Google souhaite proposer un accès à Internet via des ballons à air chaud ou à hélium à l’ensemble du globe et en particulier auprès des zones blanches. Un site pilote a déjà été lancé en Nouvelle-Zélande auprès de 50 bêta testeurs qui se connectent à Internet à l’aide d’un ballon aérien gonflé à l’hélium et alimenté par l’énergie solaire. Le projet « Loon » permettra aux utilisateurs des pays pauvres de se connecter au web. Ces ballons Internet qui seront stationnés à des attitudes élevées environ le double de celle de la navigation de croisière d’un avion de ligne. Le signal part de diverses bases-antennes situées sur la surface terrienne pour atteindre le ballon qui utilise ensuite son altitude élevée pour diffuser son signal de façon plus efficace qu’avec d’autres méthodes.

Google Loon & Cnes

Un projet en partenariat avec le CNES

Le Cnes a signé un partenariat avec Google et l’aidera à développer son projet en apportant une analyse des vols et une expertise permettant de développer des ballons de nouvelle génération. Avec la mise en place de ce projet, Google pourrait également permettre aux utilisateurs de téléphones mobiles d’utiliser ces ballons pour récupérer un signal cellulaire dans les zones blanches, qui ne sont pas couvertes par les opérateurs mobiles. Les zones qui sont souvent trop reculées ou trop coûteuses à connecter à Internet pourront ainsi être desservies grâce aux ballons « Loon ».

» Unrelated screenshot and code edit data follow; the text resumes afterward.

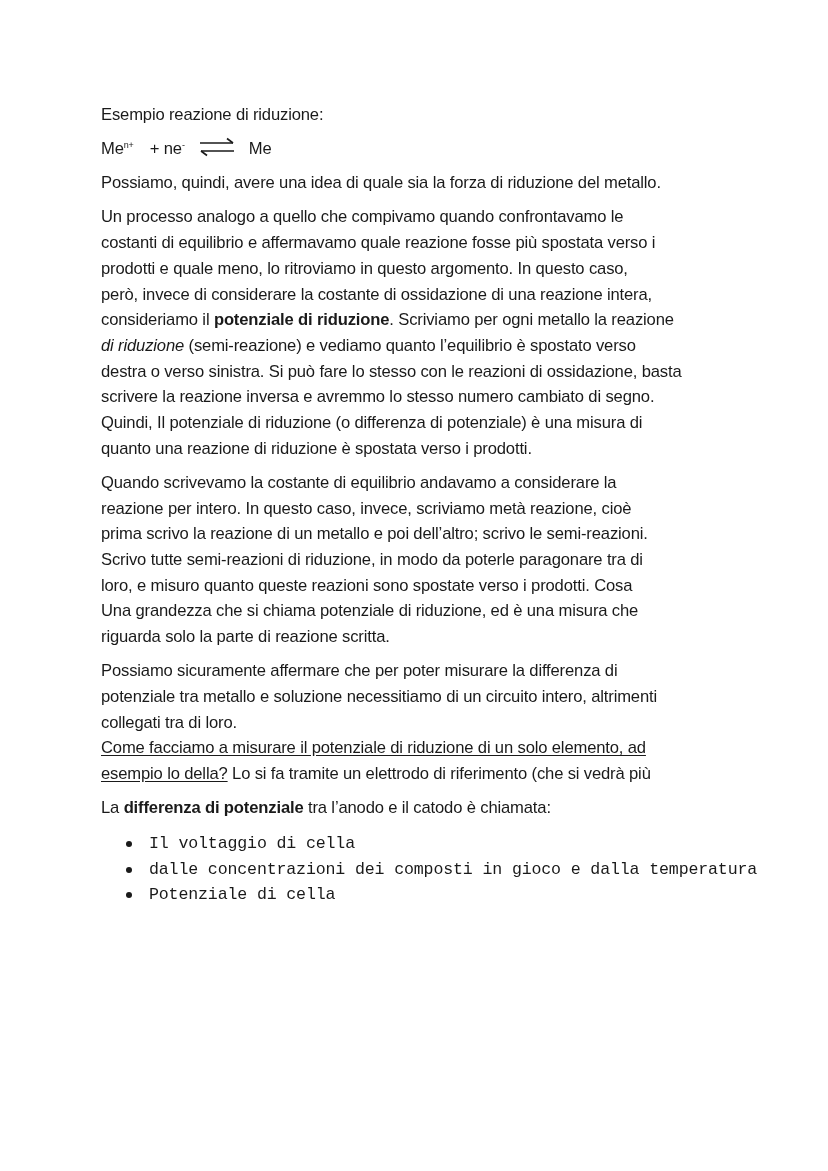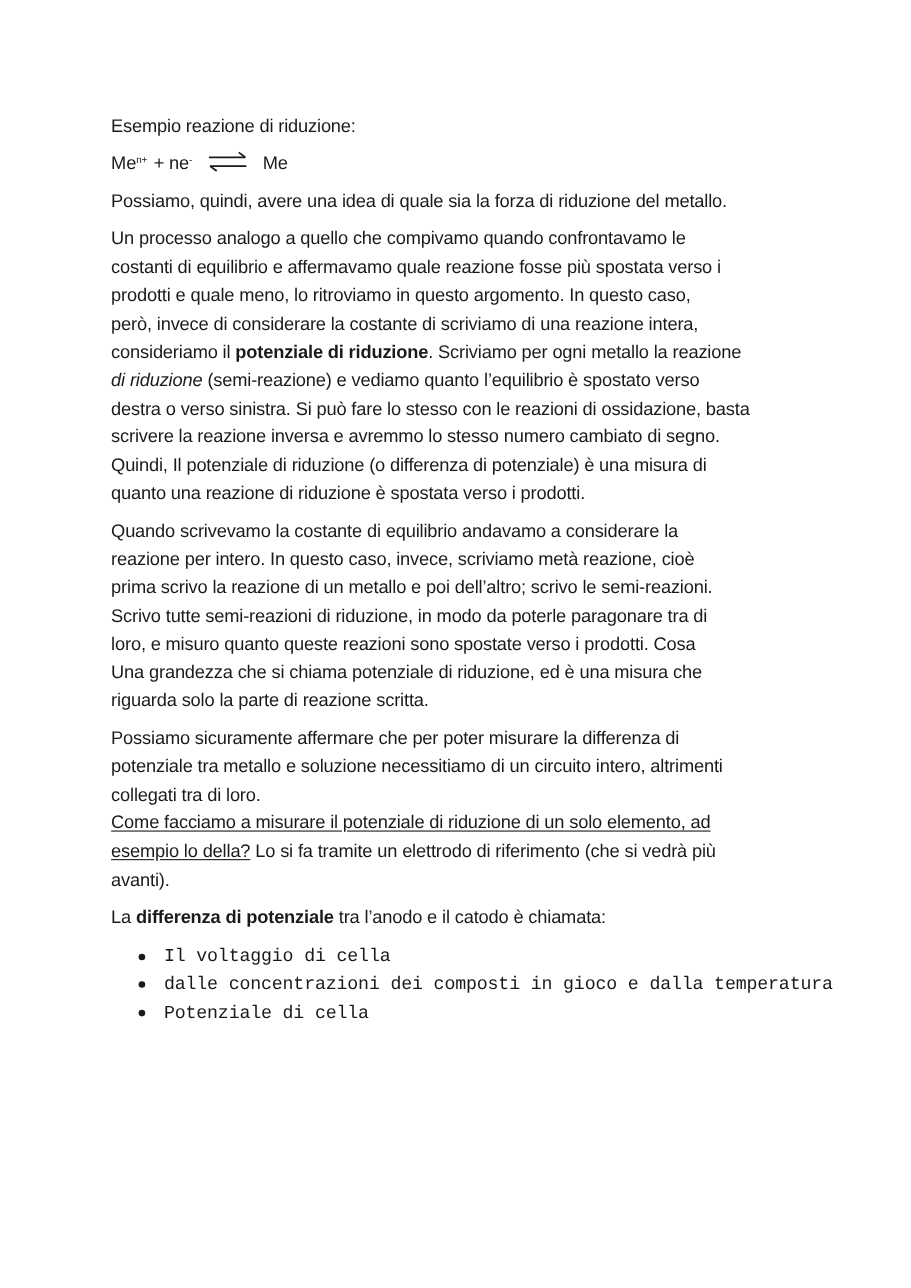--- a/index.html
+++ b/index.html
@@ -31,39 +31,39 @@
 <body>
 
 <div class="page">
 
   <p>
     <span class="line">Esempio reazione di riduzione:</span>
   </p>
 
   <div class="eq">
     <span><span>Me</span><sup>n+</sup></span>
-    <span style="margin-left:6px;"><span>+ ne</span><sup>-</sup></span>
+    <span style="margin-left:16px;"><span>+ ne</span><sup>-</sup></span>
     <svg class="arrow" viewBox="0 0 40 20">
       <line x1="3" y1="6" x2="36" y2="6" stroke="#1a1a1a" stroke-width="1.6"></line>
       <polyline points="30,1.5 36,6" fill="none" stroke="#1a1a1a" stroke-width="1.6"></polyline>
       <line x1="4" y1="14" x2="37" y2="14" stroke="#1a1a1a" stroke-width="1.6"></line>
       <polyline points="10,18.5 4,14" fill="none" stroke="#1a1a1a" stroke-width="1.6"></polyline>
     </svg>
     <span>Me</span>
   </div>
 
   <p>
     <span class="line">Possiamo, quindi, avere una idea di quale sia la forza di riduzione del metallo.</span>
   </p>
 
   <p>
     <span class="line">Un processo analogo a quello che compivamo quando confrontavamo le</span>
     <span class="line">costanti di equilibrio e affermavamo quale reazione fosse più spostata verso i</span>
     <span class="line">prodotti e quale meno, lo ritroviamo in questo argomento. In questo caso,</span>
-    <span class="line">però, invece di considerare la costante di scriviamo di una reazione intera,</span>
+    <span class="line">però, invece di considerare la costante di ossidazione di una reazione intera,</span>
     <span class="line"><span>consideriamo il </span><b>potenziale di riduzione</b><span>. Scriviamo per ogni metallo la reazione</span></span>
     <span class="line"><i>di riduzione</i><span> (semi-reazione) e vediamo quanto l’equilibrio è spostato verso</span></span>
     <span class="line">destra o verso sinistra. Si può fare lo stesso con le reazioni di ossidazione, basta</span>
     <span class="line">scrivere la reazione inversa e avremmo lo stesso numero cambiato di segno.</span>
     <span class="line">Quindi, Il potenziale di riduzione (o differenza di potenziale) è una misura di</span>
     <span class="line">quanto una reazione di riduzione è spostata verso i prodotti.</span>
   </p>
 
   <p>
     <span class="line">Quando scrivevamo la costante di equilibrio andavamo a considerare la</span>
@@ -74,21 +74,20 @@
     <span class="line">Una grandezza che si chiama potenziale di riduzione, ed è una misura che</span>
     <span class="line">riguarda solo la parte di reazione scritta.</span>
   </p>
 
   <p>
     <span class="line">Possiamo sicuramente affermare che per poter misurare la differenza di</span>
     <span class="line">potenziale tra metallo e soluzione necessitiamo di un circuito intero, altrimenti</span>
     <span class="line">collegati tra di loro.</span>
     <span class="line"><u>Come facciamo a misurare il potenziale di riduzione di un solo elemento, ad</u></span>
     <span class="line"><u>esempio lo della?</u><span> Lo si fa tramite un elettrodo di riferimento (che si vedrà più</span></span>
-    <span class="line">avanti).</span>
   </p>
 
   <p style="margin-bottom:0;">
     <span class="line"><span>La </span><b>differenza di potenziale</b><span> tra l’anodo e il catodo è chiamata:</span></span>
   </p>
 
   <ul>
     <li>
         <span class="line">Il voltaggio di cella</span>
       </li>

Google explique que 100 ballons doivent dériver tout autour de la planète en 2015 et les résultats des vols et tests réalisés seront partagés avec le Cnes. Le partenariat vient d’être signé ce jeudi entre Google et l’agence spatiale rapporte « Le Figaro ». L’objectif est de développer des ballons stratosphériques capables de connecter l’ensemble de la planète à Internet. Les ballons sont gonflés à l’hélium et pourront apporter une connexion au Web aux zones blanches.